Поэтому она была совершенно обескуражена и не знала, как быть, когда мистер Магвайр на виду у всех и на таком расстоянии от Коринны и еще двух работниц, что они могли слышать каждое слово, вручил ей плотную черную вязаную шаль, сказав, что жена, прослышав о девушке, не имеющей зимней одежды, способной согреть в январские холода, посылает ей это в подарок. Шаль была мягкой, как хлопковый пух в чесальне, и в то же время приятно тяжелой. Взяв ее в руки, Эммелина почувствовала и гордость, и смущение, и благодарность.
Как же отплатить миссис Магвайр за такой подарок? И сумеет ли она когда-нибудь это сделать?
– Ах, большое, большое спасибо, – проговорила она наконец. – Пожалуйста, поблагодарите от меня миссис Магвайр, она так добра, так добра!
Шаль была совсем новая. Но, может быть, именно так и выглядят вещи, когда богатые отказываются от них?
Внезапно она почувствовала, что на нее все смотрят. В сознании мелькнуло: зачем же он сделал подарок вот так, у всех на виду? И только придя в пансион в новой шали, она поняла, что иначе он этого сделать не мог. Как бы она появилась с обновкой – без объяснений?
Миссис Басс дала ей чернил и бумаги, а также кучу советов по поводу способов изъявления благодарности. В конце концов, с трудом подыскивая слова, Эммелина написала, что испытывает признательность, которую совершенно не в состоянии передать на бумаге, и втайне обрела надежду, что, может быть, в ответ получит приглашение прийти к Магвайрам и выразить благодарность лично.
– Если кого-то и можно назвать святой, то только Айвори! – изрекла миссис Басс.
Иногда Эммелине казалось, что шаль отдалила ее от всех в ткацкой. И в пансионе те, кто, казалось, уже начинал относиться к ней по-дружески, сделались холоднее. И все же она ни за что не рассталась бы с этой шалью.

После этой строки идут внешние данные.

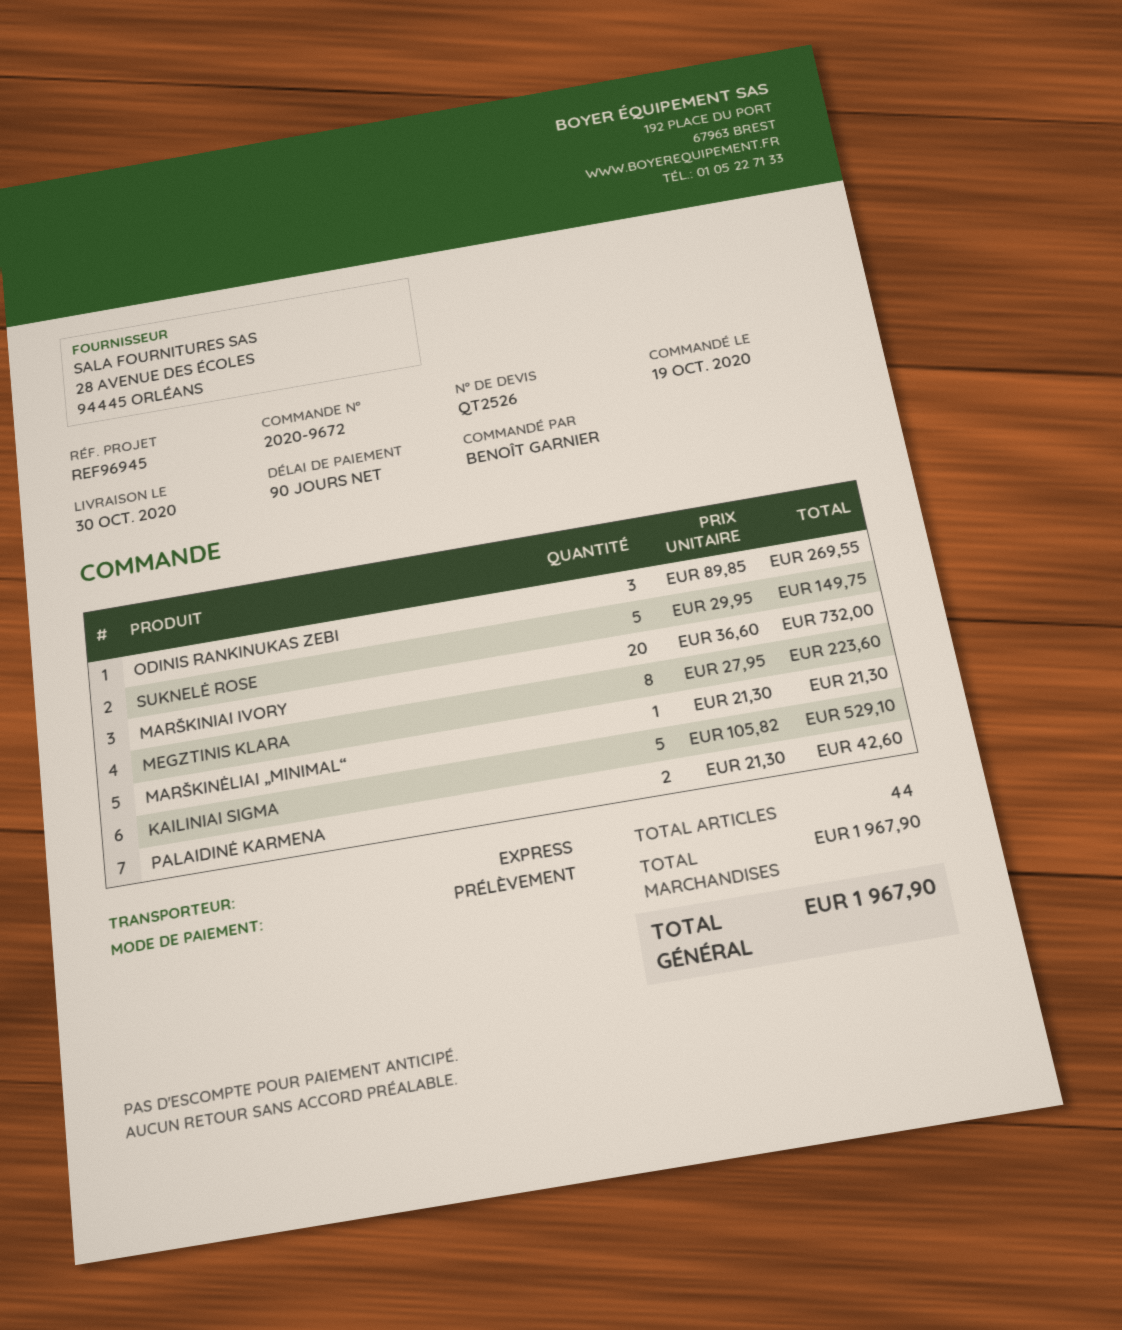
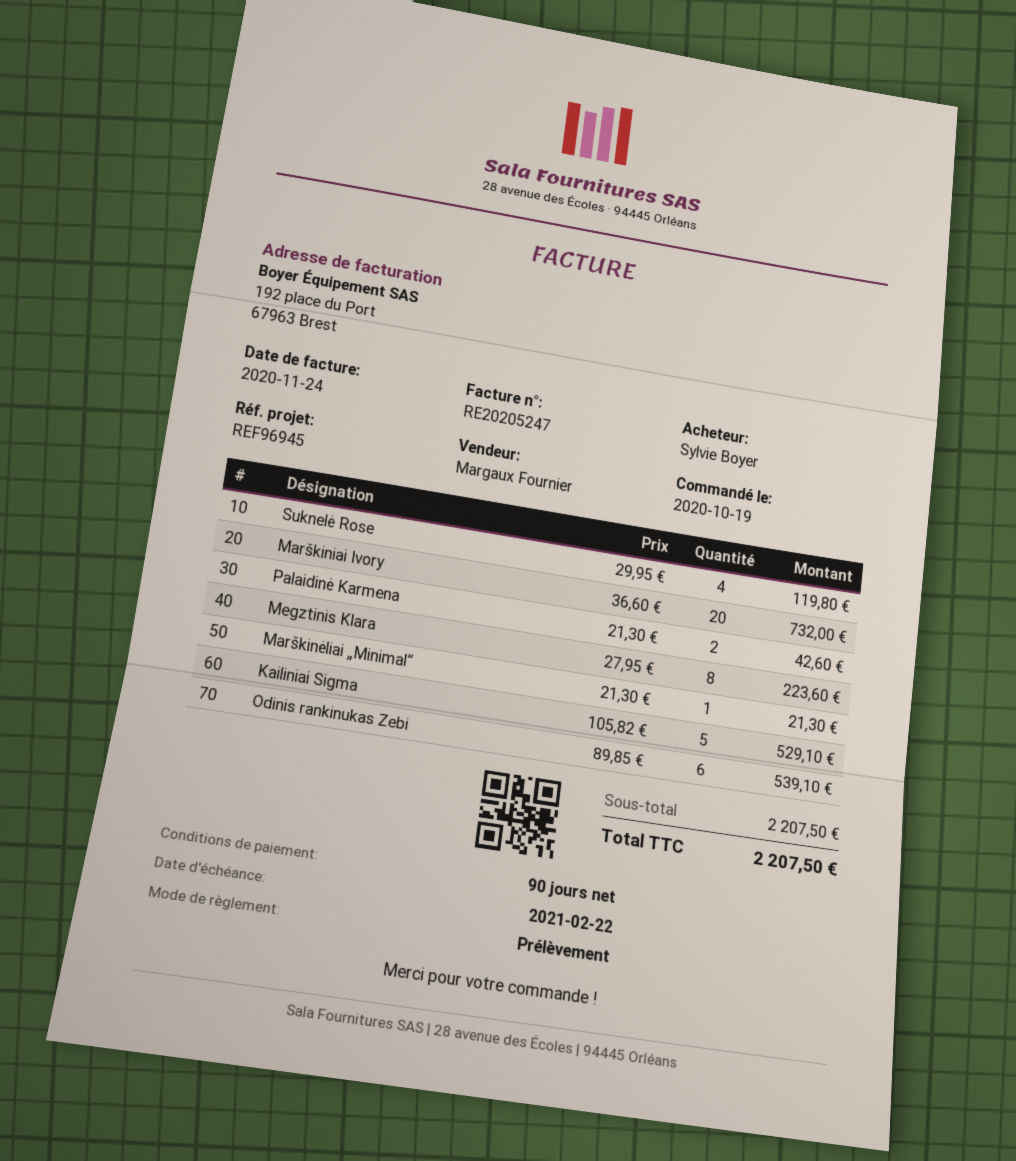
ordered by: BENOÎT GARNIER -> Sylvie Boyer
ODINIS RANKINUKAS ZEBI: 3 x 89.85 = 269.55 -> 6 x 89.85 = 539.10
SUKNELĖ ROSE: 5 x 29.95 = 149.75 -> 4 x 29.95 = 119.80
subtotal: 1967.90 -> 2207.50
total: 1967.90 -> 2207.50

Теперь можно было не только не мерзнуть по пути на фабрику или обратно, но и спокойно гулять холодными вечерами. Она так и не отказалась от прогулок, хотя и приняла разумное решение возвращаться задолго до того, как в пансионе тушат лампы. И все-таки грызла мысль: как это несправедливо, что нельзя разом иметь и теплую шаль, и подружек.
Гуляя, она ни разу больше не встретила мистера Магвайра, хотя и не могла уже притворяться перед собой, что не ищет его повсюду. Он же и в ткацкой не говорил с ней больше двух фраз, если рядом не было других девушек. Может быть, он опасался, что повредит ей, если, подарив шаль, станет оказывать и другие знаки внимания. Но эти предосторожности – если она их правильно понимала – были напрасны. Не помогая ни в чем, они только разжигали желание снова по-настоящему с ним побеседовать или же как-нибудь быть отмеченной миссис Магвайр.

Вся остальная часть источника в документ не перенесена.